Would you please copy the part of the material below that opens with the line containing "Contest 2024, 2025 - Honorable Mention" and closes with the line containing "(rank 59 asia)"? Copy it exactly, and only it.

□ □ □ □ □

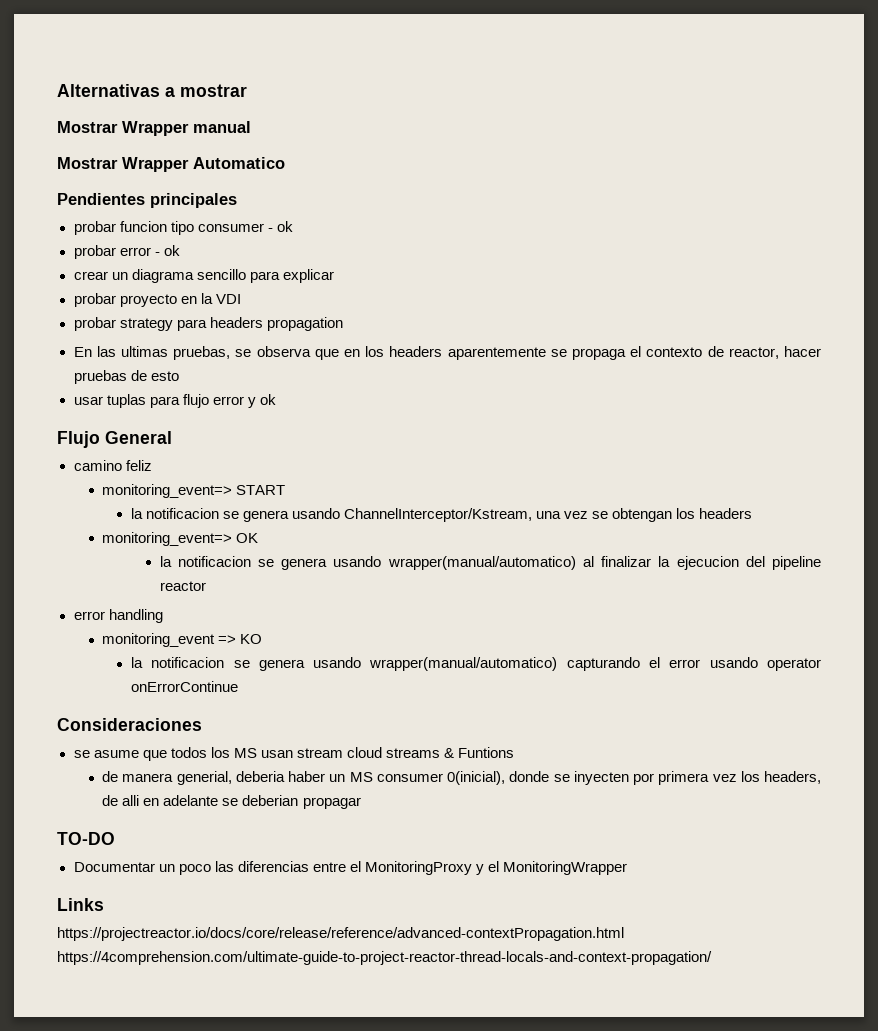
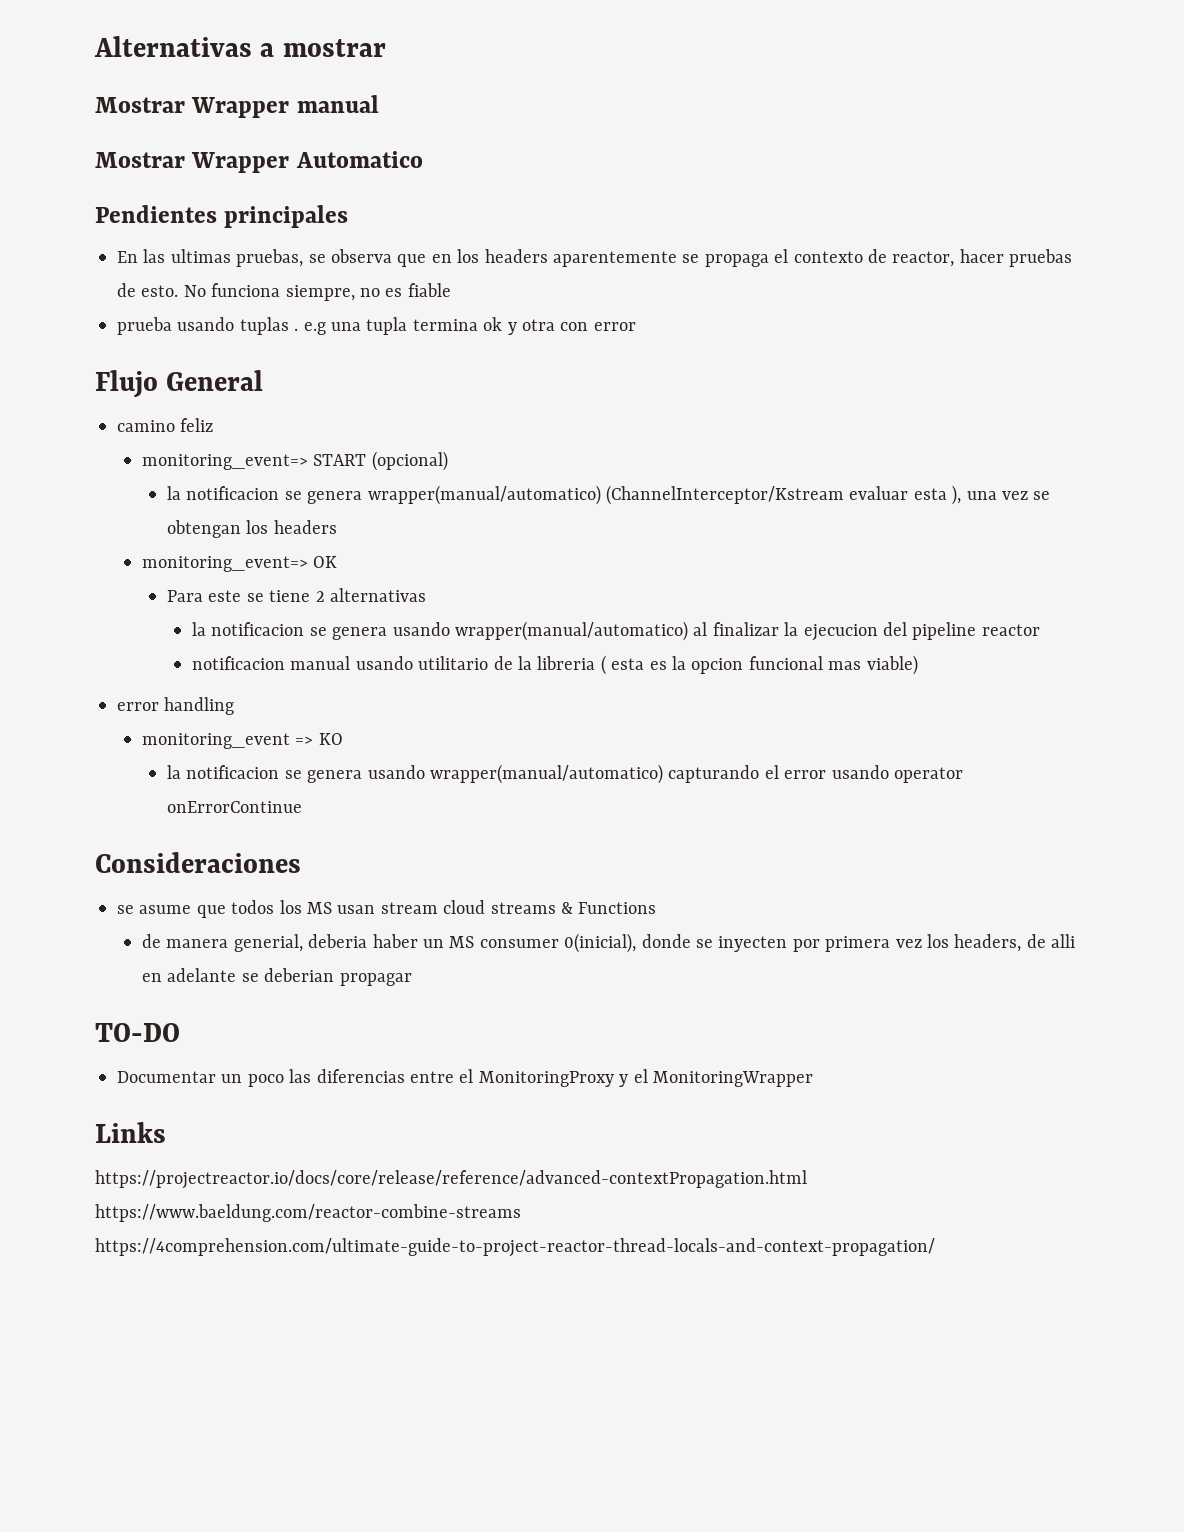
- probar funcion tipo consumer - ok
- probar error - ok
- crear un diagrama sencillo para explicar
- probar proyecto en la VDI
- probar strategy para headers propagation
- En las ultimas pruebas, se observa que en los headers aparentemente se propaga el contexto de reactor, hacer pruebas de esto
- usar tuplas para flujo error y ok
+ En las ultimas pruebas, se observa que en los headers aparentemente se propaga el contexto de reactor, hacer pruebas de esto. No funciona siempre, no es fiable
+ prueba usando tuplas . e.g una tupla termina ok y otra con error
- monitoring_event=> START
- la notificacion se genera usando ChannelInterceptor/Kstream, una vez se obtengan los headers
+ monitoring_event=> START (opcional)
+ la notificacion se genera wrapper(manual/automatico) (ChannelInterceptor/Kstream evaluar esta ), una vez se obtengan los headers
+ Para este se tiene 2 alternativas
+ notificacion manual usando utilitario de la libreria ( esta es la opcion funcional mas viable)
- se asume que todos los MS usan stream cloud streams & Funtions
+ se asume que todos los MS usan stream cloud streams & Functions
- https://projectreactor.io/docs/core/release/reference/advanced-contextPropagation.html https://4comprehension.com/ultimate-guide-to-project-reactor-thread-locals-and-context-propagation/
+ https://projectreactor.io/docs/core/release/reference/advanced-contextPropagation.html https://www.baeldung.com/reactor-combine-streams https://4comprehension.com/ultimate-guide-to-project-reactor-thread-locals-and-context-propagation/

□ □ □ □ □

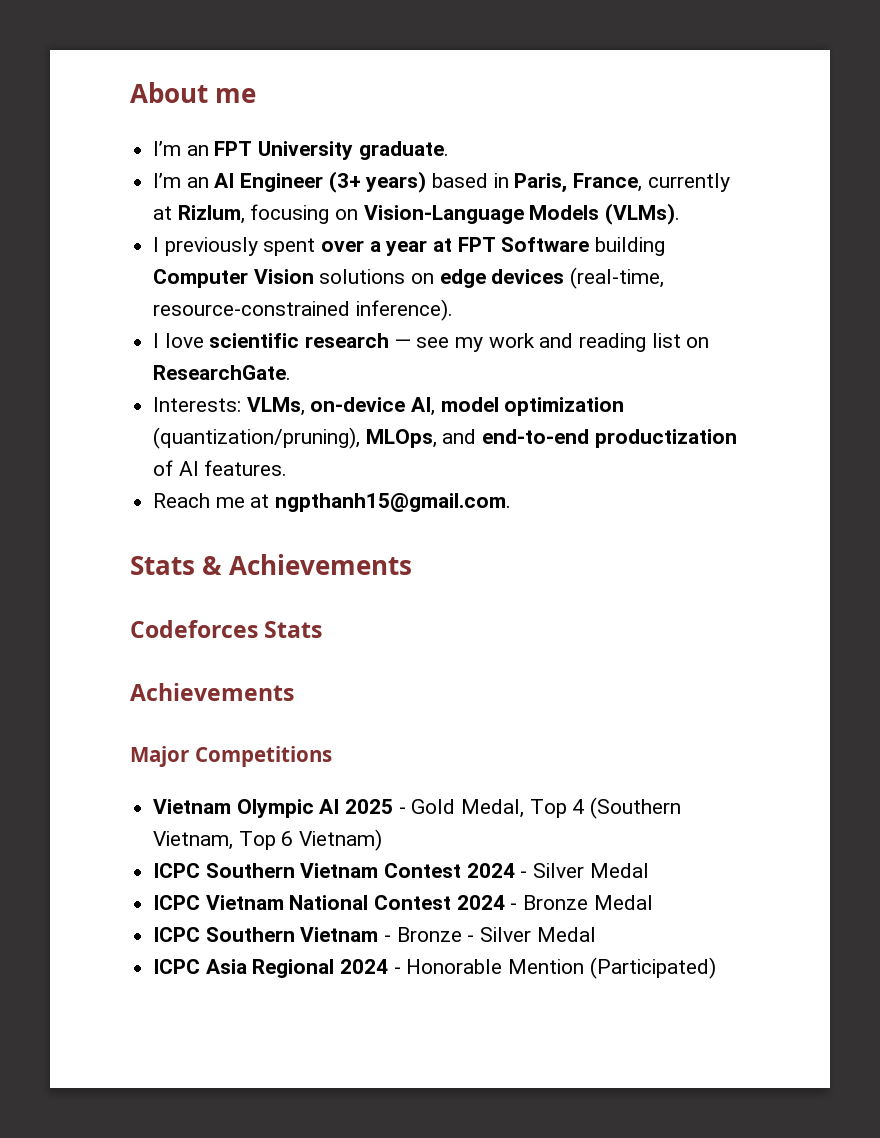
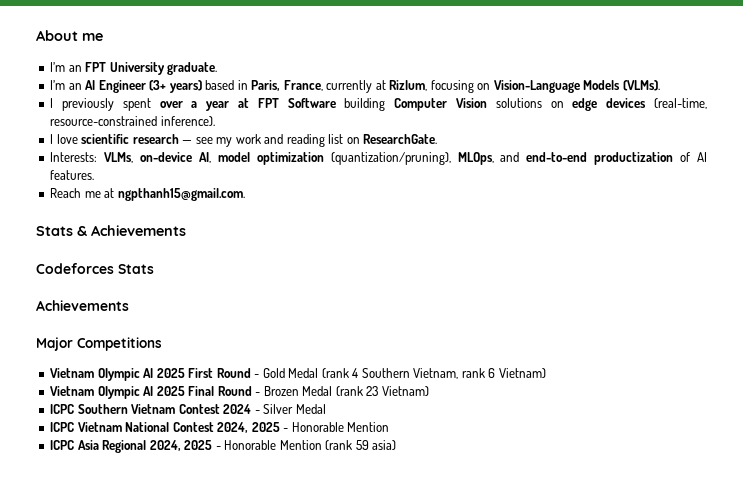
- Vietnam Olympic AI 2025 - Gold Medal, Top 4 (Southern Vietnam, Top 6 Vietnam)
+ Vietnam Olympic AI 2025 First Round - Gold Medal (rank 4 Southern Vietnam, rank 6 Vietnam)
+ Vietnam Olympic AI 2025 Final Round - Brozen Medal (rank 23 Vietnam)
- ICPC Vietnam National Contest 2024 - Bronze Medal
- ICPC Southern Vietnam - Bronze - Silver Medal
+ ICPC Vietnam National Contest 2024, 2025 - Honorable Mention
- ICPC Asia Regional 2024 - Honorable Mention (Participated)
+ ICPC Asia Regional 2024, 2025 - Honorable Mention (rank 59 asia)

□ □ □ □ □

Output of the exercise:
+ ICPC Vietnam National Contest 2024, 2025 - Honorable Mention
- ICPC Asia Regional 2024 - Honorable Mention (Participated)
+ ICPC Asia Regional 2024, 2025 - Honorable Mention (rank 59 asia)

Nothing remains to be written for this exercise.